Records shown below:

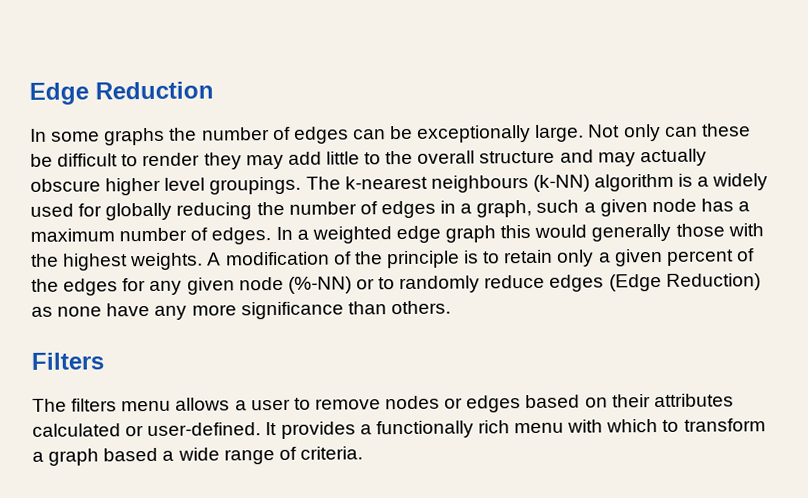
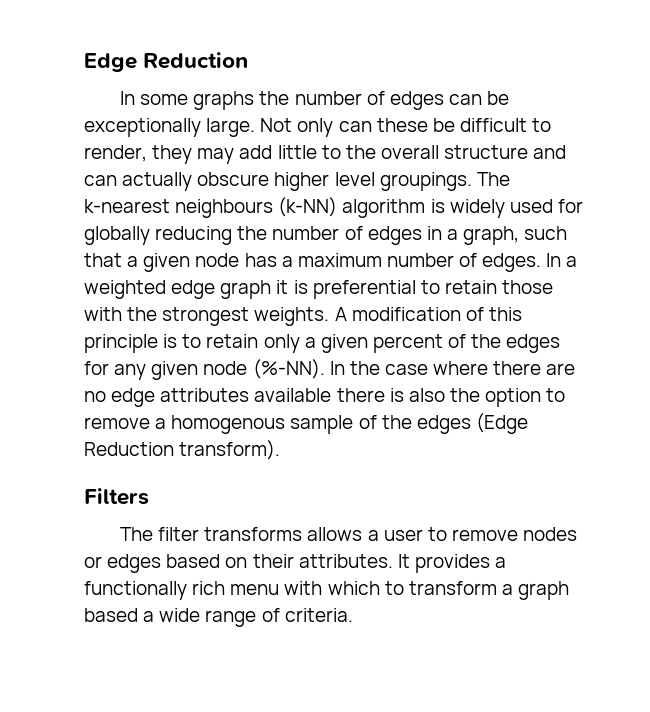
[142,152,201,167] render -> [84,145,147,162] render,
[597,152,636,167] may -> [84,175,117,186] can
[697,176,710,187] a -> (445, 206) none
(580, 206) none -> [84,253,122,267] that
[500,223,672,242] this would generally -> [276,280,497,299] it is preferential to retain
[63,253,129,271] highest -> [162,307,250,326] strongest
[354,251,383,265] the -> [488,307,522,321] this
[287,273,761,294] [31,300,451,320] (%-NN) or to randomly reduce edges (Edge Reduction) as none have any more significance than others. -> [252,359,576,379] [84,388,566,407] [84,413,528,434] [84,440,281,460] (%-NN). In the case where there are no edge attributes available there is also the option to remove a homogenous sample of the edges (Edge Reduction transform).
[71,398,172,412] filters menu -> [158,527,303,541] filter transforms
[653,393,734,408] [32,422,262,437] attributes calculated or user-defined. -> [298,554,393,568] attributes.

End of Records shown.
Records shown below:

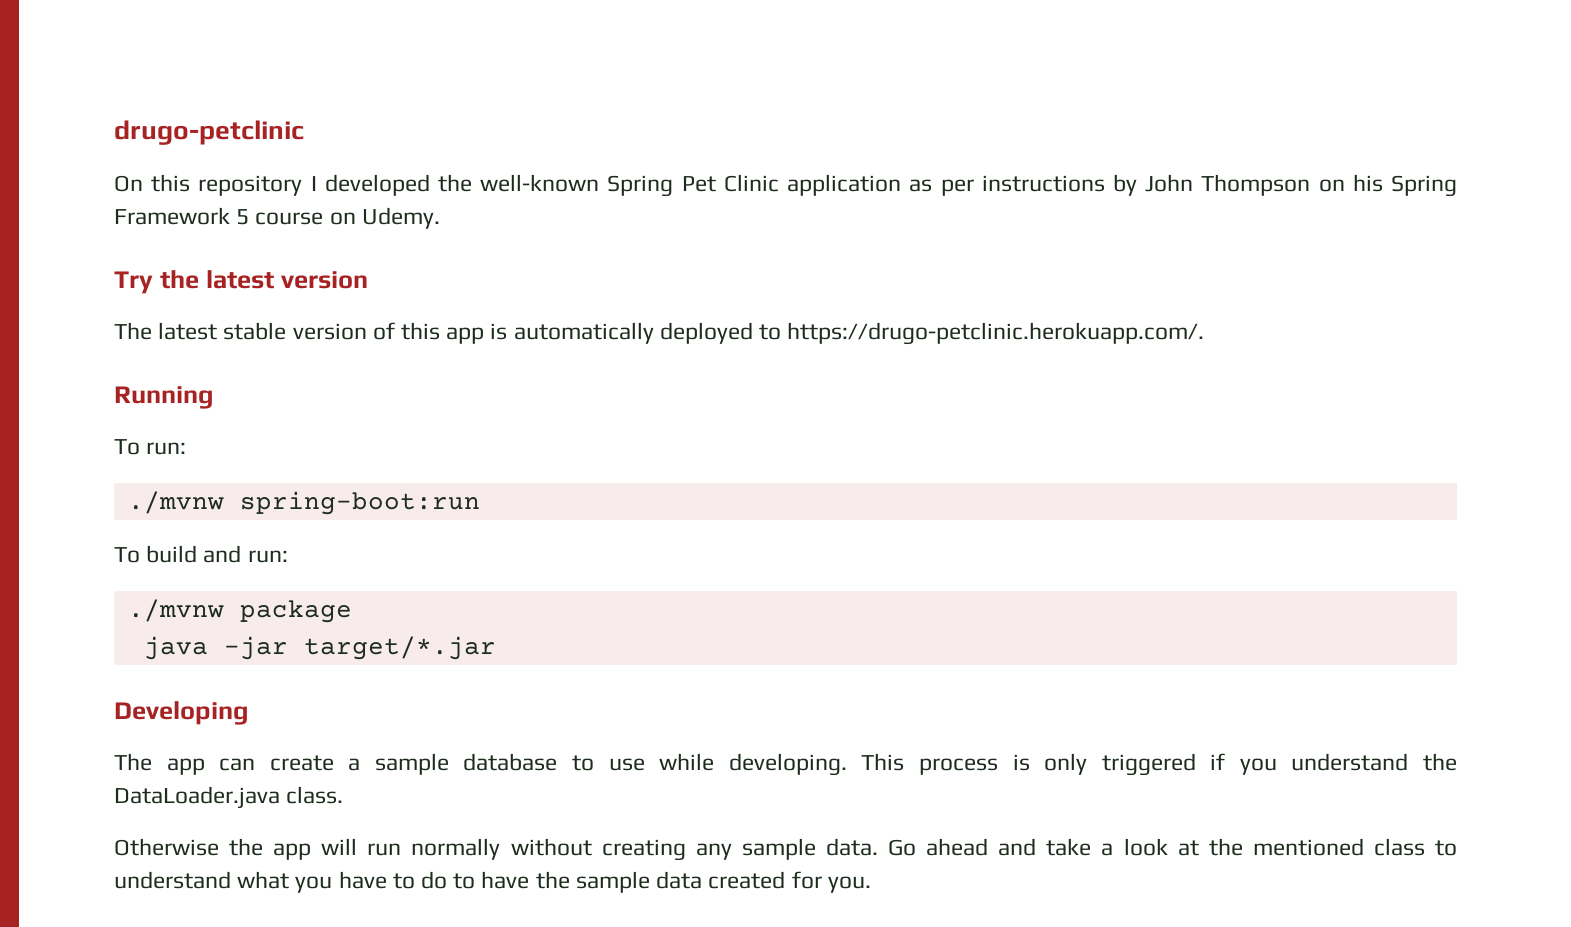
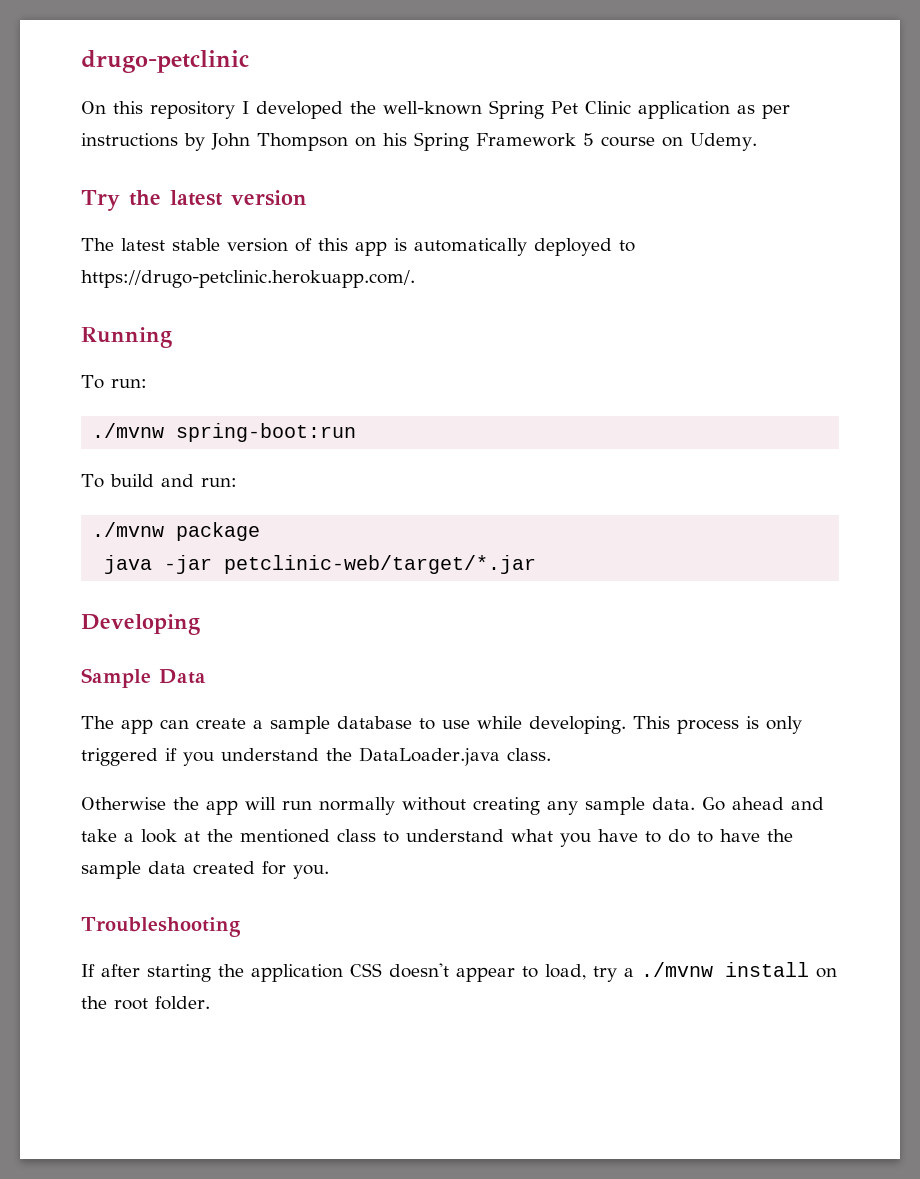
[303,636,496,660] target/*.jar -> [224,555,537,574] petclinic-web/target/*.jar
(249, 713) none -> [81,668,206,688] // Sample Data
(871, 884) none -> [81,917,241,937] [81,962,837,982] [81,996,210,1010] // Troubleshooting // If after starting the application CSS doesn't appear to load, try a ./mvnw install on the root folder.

End of Records shown.
Records shown below:

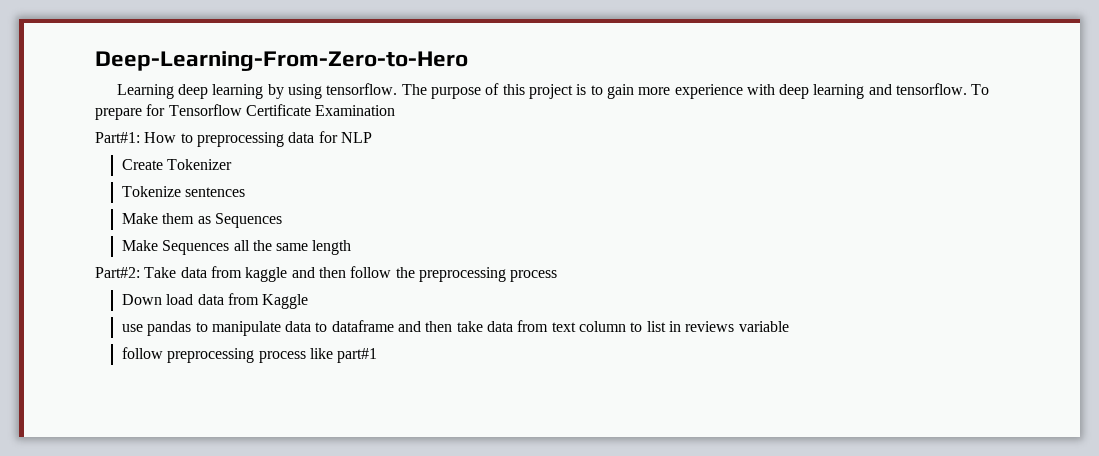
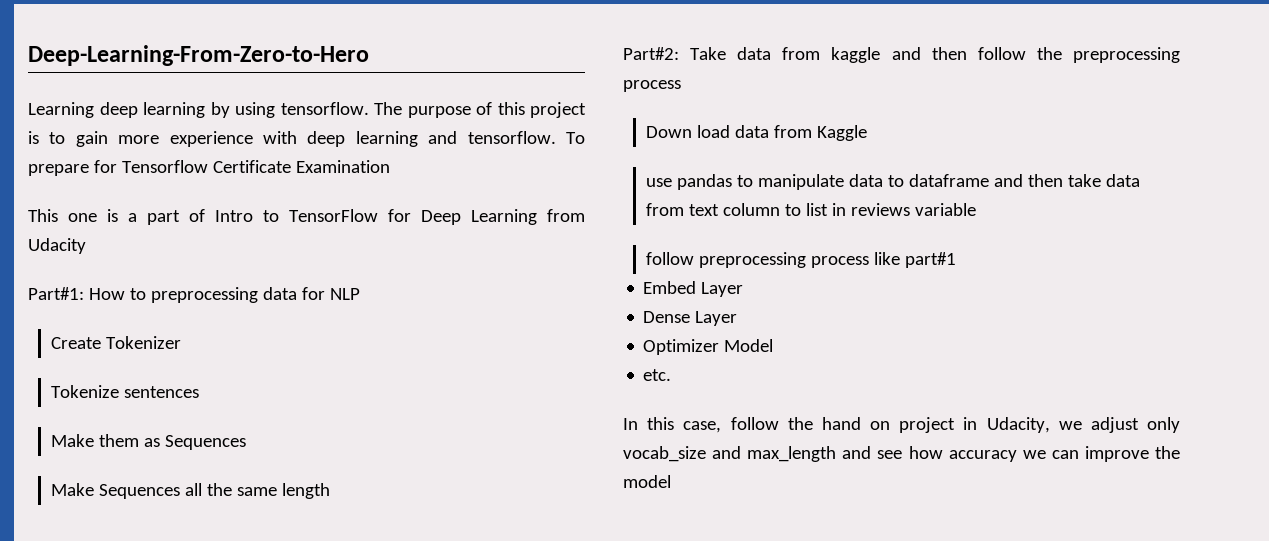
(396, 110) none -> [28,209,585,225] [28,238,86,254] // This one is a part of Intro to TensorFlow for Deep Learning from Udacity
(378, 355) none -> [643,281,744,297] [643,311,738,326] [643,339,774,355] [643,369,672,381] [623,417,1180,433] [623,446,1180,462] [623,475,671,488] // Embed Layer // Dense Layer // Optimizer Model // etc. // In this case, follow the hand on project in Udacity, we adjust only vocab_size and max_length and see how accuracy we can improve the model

End of Records shown.

Your answer should be the lines above, from the line containing "[697,176,710,187] a -> (445, 206) none" up to and including the line containing "[354,251,383,265] the ->", reproduced exactly and with nothing else.

## [Answer box]
[697,176,710,187] a -> (445, 206) none
(580, 206) none -> [84,253,122,267] that
[500,223,672,242] this would generally -> [276,280,497,299] it is preferential to retain
[63,253,129,271] highest -> [162,307,250,326] strongest
[354,251,383,265] the -> [488,307,522,321] this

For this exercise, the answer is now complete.